Atkins later updated his Twitter account that the essential worker had made it to work safely. He shared a screenshot of a sweet message the nurse’s daughter sent him, thanking him for saving her mom. The daughter said that her mother’s job was at risk, and if she had not gotten to the hospital, they would have fired her.

The reporter, who is being hailed a hero by many, said that no police were in the area to help the woman get out of the car, and he decided to go and try to rescue her.

Atkin was celebrated on social media with many tweets by current and former colleagues praising him for his heroic actions.

Hurricane Ian has been called one of the most destructive storms in the country’s history. Beginning Tuesday night, Ian hit Florida with heavy rains and strong, powerful winds, leaving many areas of the state in disarray. Thousands of people in Florida needed to be rescued from flooded homes and buildings that the hurricane mulled through.
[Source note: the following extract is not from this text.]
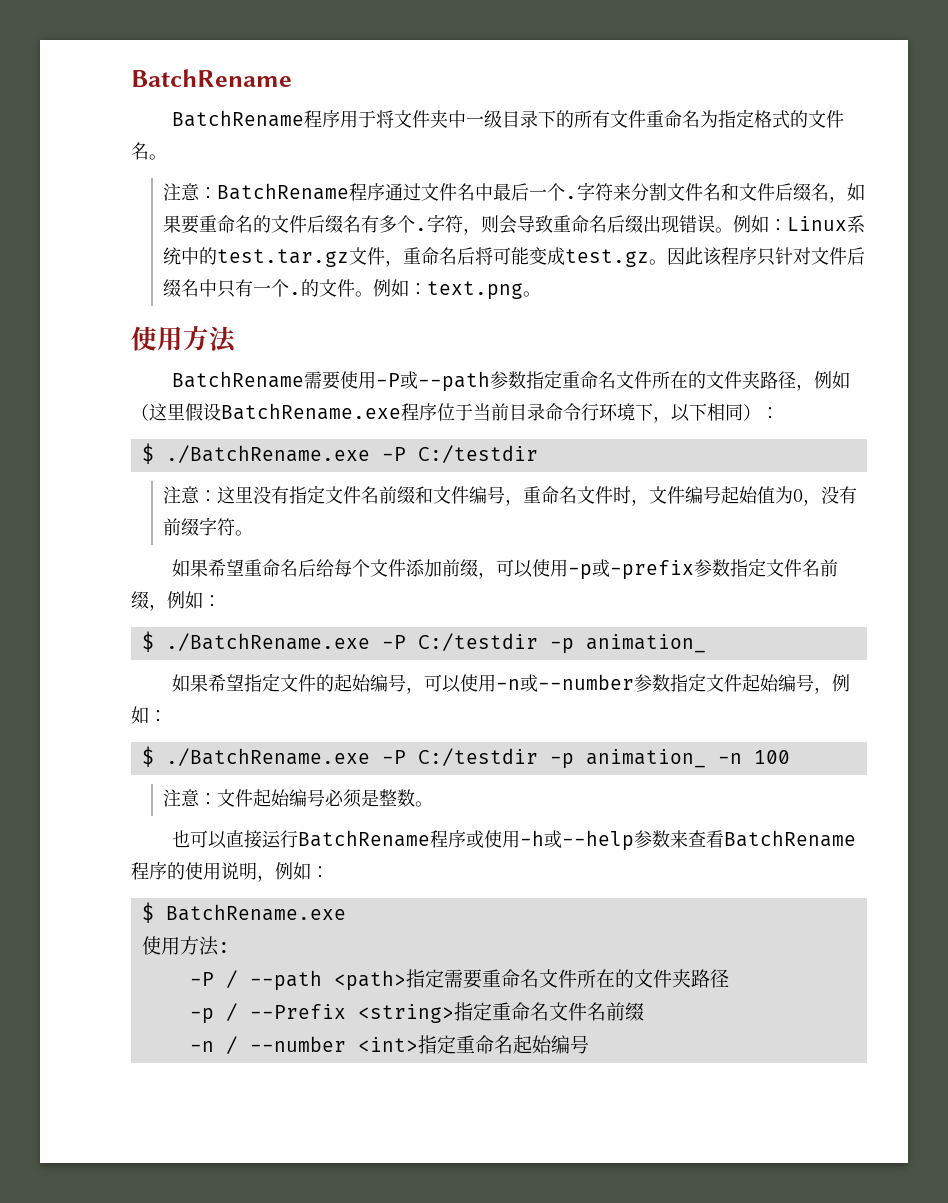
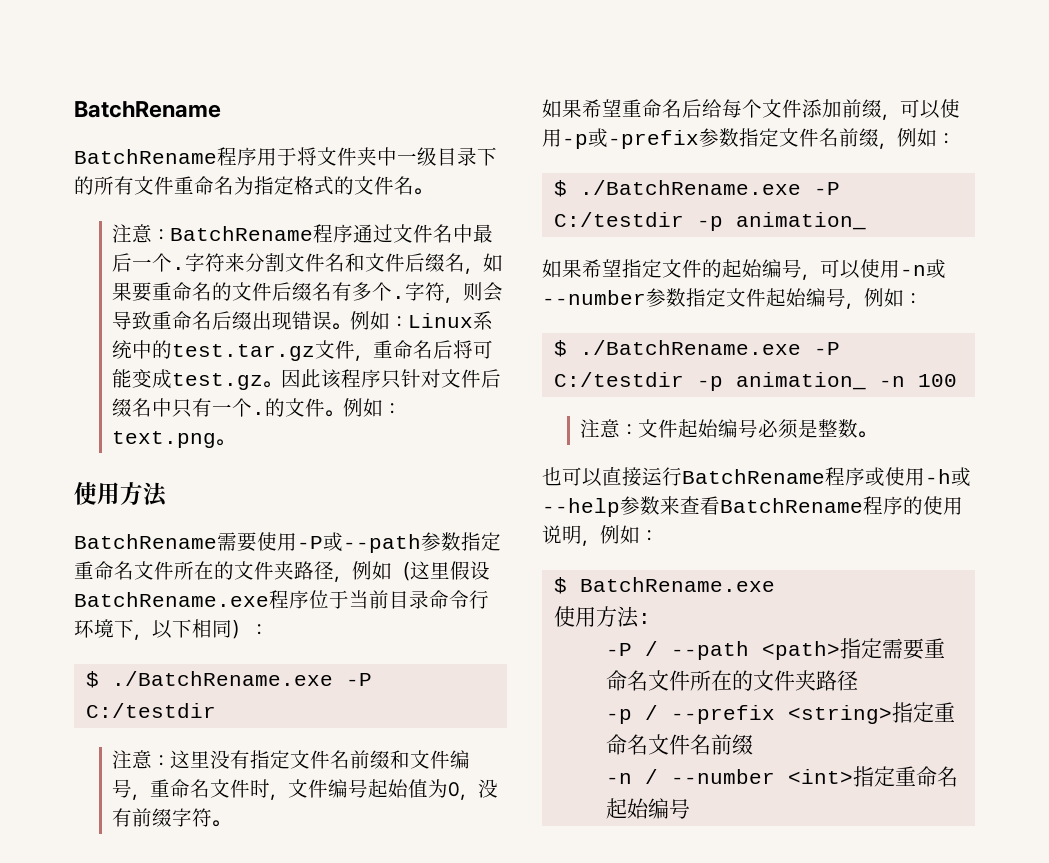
[249,1004,346,1019] --Prefix -> [670,705,775,724] --prefix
Before its approach in Florida, Hurricane Ian had been downgraded to a tropical storm, but it quickly reclaimed hurricane status when it struck Florida on Wednesday as a category four hurricane, among the hardest-hitting storms in the US. It made landfall miles from Fort Myers on the west coast. Not only did Ian flood and destroy homes; it cut off road access to an island and caused a power outage to over 2.5 million homes and businesses.

Reports indicate that more than ten people have died in different Florida counties, and the death toll is expected to rise.

Florida Governor Ron DeSantis said the storm was unlike anything the state had ever experienced, and its impact and subsequent damage were historic, calling it a “500-year flooding event.”

The National Hurricane Center issued a public advisory that Hurricane Ian was headed to the Carolinas, and a hurricane warning was issued for areas from the Savannah River to Cape Fear. It was expected to cause life-threatening impacts with flooding, storm surges, and strong winds.